Als dann die Rede zu Ende und die traurige Musik verklungen war, standen die Versammelten auf und gingen in einem Zug hinter dem von vier kräftigen Männern getragenen Sarg her.

Der Sarg ging erst an romanischen, vergitterten Fenstern vorbei, wo rechts und links amphorenförmige Blumentöpfe postiert waren, dann setzte sich der Trauerzug ins Freie durch den Friedhof weiter fort, bis zu einer ausgehobenen Grube, und schließlich wurde der Sarg vorsichtig und langsam in sie gesenkt. Und auch hier hielt der Pfarrer in einer gebeugten Haltung inbrünstig eine feierliche Ansprache. Er war groß und mager und spärlich behaart. Sein Anblick erinnerte an einen Raben, seine adrigen und langfingrigen Hände hielten das heilige Buch und blätterten zwischendurch darin. Durch seine runden Brillengläser schaute er gelegentlich aus dem Augenwinkel auf eine Stelle irgendwo in den Thujenhecken. Die blässliche Ader an seiner Schläfe trat beim Lesen stark hervor. Als er fertig war, warf er als erster eine Schaufel Erde ins Grab und sprengte Weihwasser mit einer Quaste, die in einem Behälter war. Die anderen folgten ihm einzeln nach, und sprachen der Frau, die vermutlich eine Halbschwester von Franz war, ihr herzliches Beileid aus und verabschiedeten sich. Nach und nach verließen Ehepaare untergehackt den Friedhof und die einzelnen zerstreuten sich stumm, und der Strom des Lebens nahm sie alle wieder auf.

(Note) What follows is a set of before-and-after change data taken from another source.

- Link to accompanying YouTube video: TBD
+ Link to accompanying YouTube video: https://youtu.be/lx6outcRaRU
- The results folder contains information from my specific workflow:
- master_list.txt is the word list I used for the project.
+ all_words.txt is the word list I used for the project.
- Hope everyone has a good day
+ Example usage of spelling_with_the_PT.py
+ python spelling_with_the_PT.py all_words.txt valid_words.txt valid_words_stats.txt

Hätte Franz jetzt wieder die Möglichkeit zu reden, so würde er sagen: „Habe ich denn je gelebt!“

Nun ruht er unter der Erde und ein Drosselgesang möge seine ewige Ruhe begleiten.

München, Jan. 1998

Möge die Liebe nicht verschollen bleiben

Hildegard Freifrau von Schacky gewidmet

In den letzten Wochen hat Kathrin durch die täglich vielen zerknüllten Blätter in ihrem Papierkorb, und auch durch ihre Zerstreutheit und geistige Abwesenheit die Blicke ihres Vorgesetzten auf sich gelenkt.

`Sie wirkte normalerweise eher offen als schüchtern, beredsam als nüchtern und mehr engagiert als gleichgültig. Was könnte bei ihr diese Veränderungen hervorgerufen haben?', fragte sich ihr Vorgesetzter.

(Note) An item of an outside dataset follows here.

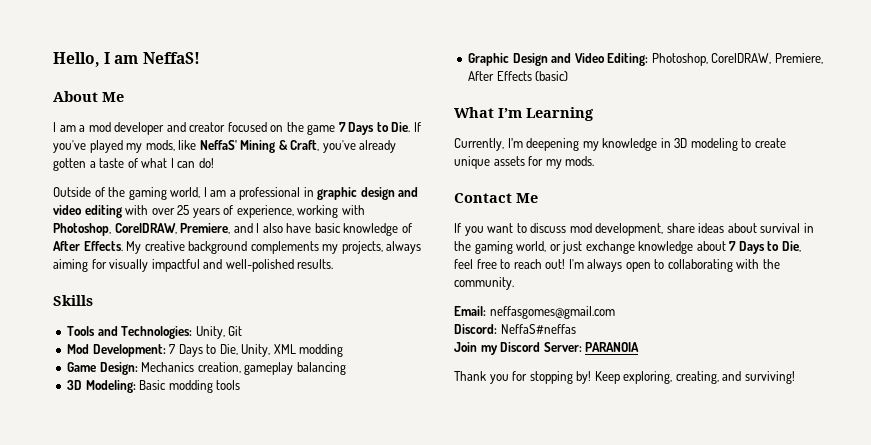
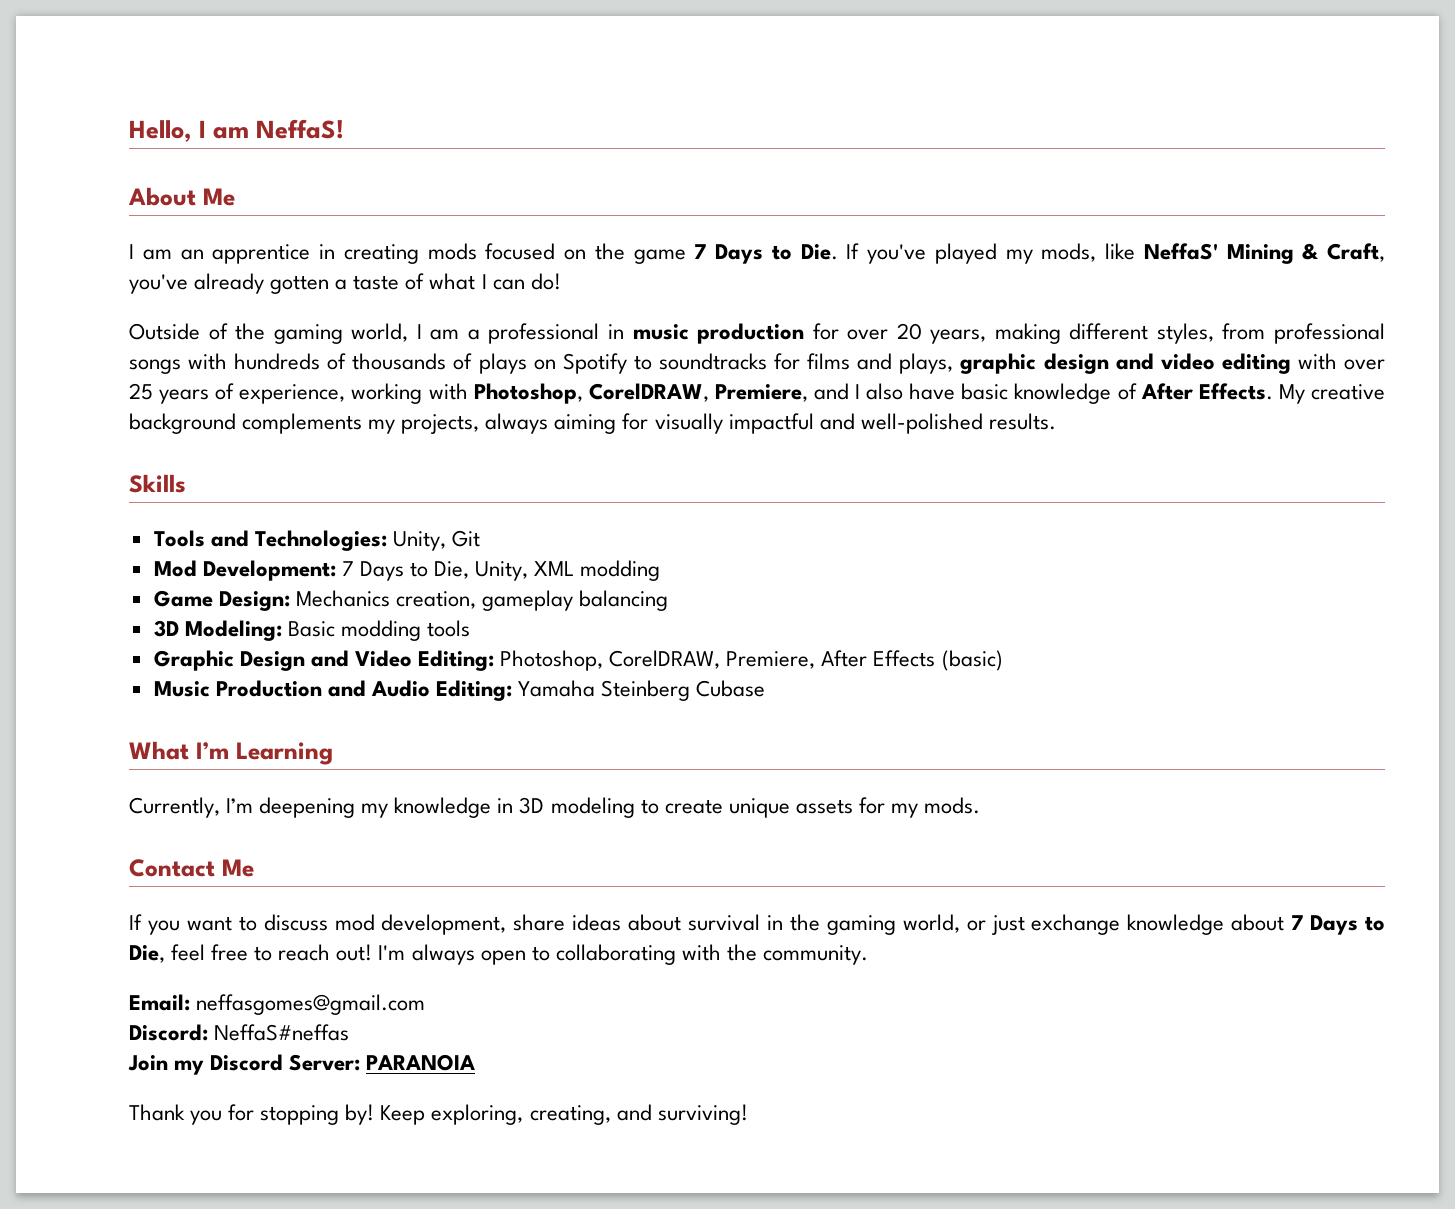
- I am a mod developer and creator focused on the game 7 Days to Die. If you've played my mods, like NeffaS' Mining & Craft, you've already gotten a taste of what I can do!
+ I am an apprentice in creating mods focused on the game 7 Days to Die. If you've played my mods, like NeffaS' Mining & Craft, you've already gotten a taste of what I can do!
- Outside of the gaming world, I am a professional in graphic design and video editing with over 25 years of experience, working with Photoshop, CorelDRAW, Premiere, and I also have basic knowledge of After Effects.
+ Outside of the gaming world, I am a professional in music production for over 20 years, making different styles, from professional songs with hundreds of thousands of plays on Spotify to soundtracks for films and plays, graphic design and video editing with over 25 years of experience, working with Photoshop, CorelDRAW, Premiere, and I also have basic knowledge of After Effects.
+ Music Production and Audio Editing: Yamaha Steinberg Cubase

Sie war eine junge deutsche Frau, immer adrett gekleidet, mittelgroß, herb, blond und von einer Schönheit, die unter dem Durchschnittlichen lag.

„Was halten Sie von einem einwöchigen Urlaub? Ich veranlasse ihn, dass er auf Kosten des Hauses geht“, gab der Geschäftsführer ihr unvermittelt den Rat, ohne dass ihre Kolleginnen davon Notiz nahmen. Verwundert und verlegen schaute sie ihn an. Ihr Gesicht errötete etwas, denn sie erkannte sofort, dass er sie durchschaut hatte, dennoch fragte sie ihn: „Warum denn?“

Während sie redete, spielte sie mit den Perlen ihrer Halskette.